» EXTRACTED INFORMATION
┄┄┄┄┄┄
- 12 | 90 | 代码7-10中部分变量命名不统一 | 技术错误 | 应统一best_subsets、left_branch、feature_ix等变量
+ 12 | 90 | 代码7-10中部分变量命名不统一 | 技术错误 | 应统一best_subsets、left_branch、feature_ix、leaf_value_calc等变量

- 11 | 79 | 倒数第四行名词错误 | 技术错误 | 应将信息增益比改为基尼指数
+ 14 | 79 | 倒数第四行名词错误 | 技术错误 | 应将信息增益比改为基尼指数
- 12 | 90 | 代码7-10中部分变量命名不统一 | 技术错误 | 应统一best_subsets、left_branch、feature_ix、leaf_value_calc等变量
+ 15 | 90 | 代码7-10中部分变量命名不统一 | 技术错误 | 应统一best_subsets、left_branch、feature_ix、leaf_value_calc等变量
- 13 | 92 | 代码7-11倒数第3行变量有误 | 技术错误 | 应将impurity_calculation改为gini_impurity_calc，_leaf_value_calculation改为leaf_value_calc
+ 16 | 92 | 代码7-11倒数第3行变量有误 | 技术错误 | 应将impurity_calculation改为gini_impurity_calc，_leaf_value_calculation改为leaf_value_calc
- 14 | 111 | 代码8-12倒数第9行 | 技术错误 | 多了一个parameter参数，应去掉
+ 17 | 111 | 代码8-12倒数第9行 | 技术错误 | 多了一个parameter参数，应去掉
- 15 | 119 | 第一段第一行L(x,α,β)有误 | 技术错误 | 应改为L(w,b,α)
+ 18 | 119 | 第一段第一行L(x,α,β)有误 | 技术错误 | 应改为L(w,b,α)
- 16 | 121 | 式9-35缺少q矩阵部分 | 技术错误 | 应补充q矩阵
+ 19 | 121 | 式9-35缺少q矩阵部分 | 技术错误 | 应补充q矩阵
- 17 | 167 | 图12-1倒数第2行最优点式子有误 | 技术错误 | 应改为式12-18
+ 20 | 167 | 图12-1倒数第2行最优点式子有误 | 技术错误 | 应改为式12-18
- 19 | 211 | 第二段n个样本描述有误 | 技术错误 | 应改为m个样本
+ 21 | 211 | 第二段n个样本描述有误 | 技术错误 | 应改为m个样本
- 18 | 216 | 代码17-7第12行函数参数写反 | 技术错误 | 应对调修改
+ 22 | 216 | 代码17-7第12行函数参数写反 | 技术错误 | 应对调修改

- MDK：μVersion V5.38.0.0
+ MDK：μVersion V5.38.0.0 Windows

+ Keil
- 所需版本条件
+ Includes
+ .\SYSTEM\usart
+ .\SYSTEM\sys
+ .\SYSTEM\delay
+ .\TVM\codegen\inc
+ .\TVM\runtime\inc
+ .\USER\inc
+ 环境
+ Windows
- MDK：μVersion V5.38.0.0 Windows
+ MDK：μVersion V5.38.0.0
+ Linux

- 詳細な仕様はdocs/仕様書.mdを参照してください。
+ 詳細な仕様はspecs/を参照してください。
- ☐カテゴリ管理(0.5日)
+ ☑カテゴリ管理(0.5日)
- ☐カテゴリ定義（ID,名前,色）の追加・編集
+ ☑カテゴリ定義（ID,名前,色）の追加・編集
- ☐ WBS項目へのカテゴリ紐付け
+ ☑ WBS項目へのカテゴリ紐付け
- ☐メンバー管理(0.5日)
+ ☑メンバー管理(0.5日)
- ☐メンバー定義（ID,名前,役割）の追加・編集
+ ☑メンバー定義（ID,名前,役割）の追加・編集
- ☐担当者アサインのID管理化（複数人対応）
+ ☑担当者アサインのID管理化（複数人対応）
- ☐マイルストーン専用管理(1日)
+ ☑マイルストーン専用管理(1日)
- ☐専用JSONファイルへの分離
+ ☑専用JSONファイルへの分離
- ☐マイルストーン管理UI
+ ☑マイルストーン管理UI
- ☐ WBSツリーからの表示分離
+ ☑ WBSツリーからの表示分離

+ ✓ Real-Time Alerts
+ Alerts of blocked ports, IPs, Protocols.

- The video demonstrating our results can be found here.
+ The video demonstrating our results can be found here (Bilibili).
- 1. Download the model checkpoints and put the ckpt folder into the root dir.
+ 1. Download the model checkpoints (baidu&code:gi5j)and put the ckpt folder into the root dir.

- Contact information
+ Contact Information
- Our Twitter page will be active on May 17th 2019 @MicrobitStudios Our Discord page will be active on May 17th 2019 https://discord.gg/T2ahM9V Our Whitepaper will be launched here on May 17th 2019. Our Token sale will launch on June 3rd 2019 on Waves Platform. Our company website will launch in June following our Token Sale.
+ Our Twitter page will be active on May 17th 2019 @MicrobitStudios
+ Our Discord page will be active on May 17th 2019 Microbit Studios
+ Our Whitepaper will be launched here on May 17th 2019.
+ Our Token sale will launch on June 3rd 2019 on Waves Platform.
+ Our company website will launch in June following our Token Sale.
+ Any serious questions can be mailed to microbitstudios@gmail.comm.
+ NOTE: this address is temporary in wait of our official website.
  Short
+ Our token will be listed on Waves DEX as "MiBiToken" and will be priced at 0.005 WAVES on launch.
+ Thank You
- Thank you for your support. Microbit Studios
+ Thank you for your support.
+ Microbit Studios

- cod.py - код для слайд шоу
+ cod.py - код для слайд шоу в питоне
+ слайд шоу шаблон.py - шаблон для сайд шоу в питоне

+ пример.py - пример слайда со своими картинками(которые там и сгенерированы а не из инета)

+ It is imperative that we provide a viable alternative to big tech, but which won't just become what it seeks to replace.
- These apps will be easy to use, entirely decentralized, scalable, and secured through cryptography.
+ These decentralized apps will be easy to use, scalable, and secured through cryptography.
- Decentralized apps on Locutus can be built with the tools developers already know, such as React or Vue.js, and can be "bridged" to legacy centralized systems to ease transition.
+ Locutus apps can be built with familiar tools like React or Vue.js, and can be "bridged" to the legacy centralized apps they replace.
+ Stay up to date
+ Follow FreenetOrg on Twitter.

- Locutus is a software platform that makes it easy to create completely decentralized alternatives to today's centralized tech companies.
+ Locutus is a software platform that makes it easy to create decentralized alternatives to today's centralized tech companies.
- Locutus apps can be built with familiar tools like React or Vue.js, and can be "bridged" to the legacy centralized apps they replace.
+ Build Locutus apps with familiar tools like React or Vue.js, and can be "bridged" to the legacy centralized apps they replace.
┄┄┄┄┄┄
Check each line of the listing above for the string "cryptography", then give how many lines have it. No other text.

2